▶ Instructions for the task: The answer must be every line of the records below that contains the word "serif".

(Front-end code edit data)
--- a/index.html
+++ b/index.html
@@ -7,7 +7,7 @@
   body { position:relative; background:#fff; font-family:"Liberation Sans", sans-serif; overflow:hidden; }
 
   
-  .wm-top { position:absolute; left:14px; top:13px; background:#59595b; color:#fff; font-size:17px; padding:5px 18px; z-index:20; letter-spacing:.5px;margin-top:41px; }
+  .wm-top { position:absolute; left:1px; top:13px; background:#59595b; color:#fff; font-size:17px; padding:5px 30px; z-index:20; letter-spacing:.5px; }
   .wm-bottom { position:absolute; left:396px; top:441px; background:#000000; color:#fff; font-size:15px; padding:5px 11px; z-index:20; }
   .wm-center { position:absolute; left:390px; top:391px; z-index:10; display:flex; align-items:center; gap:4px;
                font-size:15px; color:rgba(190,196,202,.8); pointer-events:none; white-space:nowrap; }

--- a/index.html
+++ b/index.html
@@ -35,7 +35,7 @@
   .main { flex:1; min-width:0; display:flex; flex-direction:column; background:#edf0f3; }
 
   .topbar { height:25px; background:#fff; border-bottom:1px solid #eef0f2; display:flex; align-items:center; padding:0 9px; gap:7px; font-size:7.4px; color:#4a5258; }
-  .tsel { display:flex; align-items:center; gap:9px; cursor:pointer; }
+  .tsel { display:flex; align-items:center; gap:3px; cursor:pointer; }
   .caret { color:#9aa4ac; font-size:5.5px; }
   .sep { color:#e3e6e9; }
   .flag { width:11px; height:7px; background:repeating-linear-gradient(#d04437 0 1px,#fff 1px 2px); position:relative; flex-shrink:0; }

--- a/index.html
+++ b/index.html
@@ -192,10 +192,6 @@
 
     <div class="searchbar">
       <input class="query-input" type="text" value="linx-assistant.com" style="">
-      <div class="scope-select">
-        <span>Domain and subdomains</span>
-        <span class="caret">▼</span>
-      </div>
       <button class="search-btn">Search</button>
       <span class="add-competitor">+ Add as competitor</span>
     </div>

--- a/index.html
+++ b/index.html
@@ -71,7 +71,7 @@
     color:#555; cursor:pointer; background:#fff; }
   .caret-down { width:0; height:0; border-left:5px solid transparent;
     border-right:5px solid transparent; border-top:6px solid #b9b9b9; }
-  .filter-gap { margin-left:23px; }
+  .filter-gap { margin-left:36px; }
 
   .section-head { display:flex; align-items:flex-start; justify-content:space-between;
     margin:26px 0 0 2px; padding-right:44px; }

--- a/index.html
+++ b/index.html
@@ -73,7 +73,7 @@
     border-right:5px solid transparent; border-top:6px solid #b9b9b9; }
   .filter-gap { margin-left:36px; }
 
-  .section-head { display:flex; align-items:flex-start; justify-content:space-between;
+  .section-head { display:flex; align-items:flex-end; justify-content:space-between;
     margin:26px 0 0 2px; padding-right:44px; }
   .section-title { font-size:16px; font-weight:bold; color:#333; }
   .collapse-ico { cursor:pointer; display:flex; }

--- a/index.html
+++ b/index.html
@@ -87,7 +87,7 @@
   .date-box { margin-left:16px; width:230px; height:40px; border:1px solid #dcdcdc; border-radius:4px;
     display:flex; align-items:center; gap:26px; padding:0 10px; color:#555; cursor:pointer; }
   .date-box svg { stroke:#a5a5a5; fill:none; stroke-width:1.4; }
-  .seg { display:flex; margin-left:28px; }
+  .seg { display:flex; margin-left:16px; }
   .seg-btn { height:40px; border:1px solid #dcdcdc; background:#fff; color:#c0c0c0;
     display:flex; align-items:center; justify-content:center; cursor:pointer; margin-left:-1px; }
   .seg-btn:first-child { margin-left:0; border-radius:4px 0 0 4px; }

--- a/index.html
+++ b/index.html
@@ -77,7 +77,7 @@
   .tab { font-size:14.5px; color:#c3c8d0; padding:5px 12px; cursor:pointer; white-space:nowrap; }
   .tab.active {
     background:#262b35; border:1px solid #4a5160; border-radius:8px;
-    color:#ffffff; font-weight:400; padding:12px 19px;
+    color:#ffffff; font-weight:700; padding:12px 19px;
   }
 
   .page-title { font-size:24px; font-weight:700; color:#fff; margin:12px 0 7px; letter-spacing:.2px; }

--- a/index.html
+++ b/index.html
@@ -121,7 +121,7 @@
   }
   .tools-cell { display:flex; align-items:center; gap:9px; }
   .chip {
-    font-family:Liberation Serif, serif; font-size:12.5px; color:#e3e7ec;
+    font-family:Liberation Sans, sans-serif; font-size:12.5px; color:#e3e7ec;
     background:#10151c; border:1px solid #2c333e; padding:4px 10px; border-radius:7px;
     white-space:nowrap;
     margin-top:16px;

▶ Task response:
   body { position:relative; background:#fff; font-family:"Liberation Sans", sans-serif; overflow:hidden; }
-    font-family:Liberation Serif, serif; font-size:12.5px; color:#e3e7ec;
+    font-family:Liberation Sans, sans-serif; font-size:12.5px; color:#e3e7ec;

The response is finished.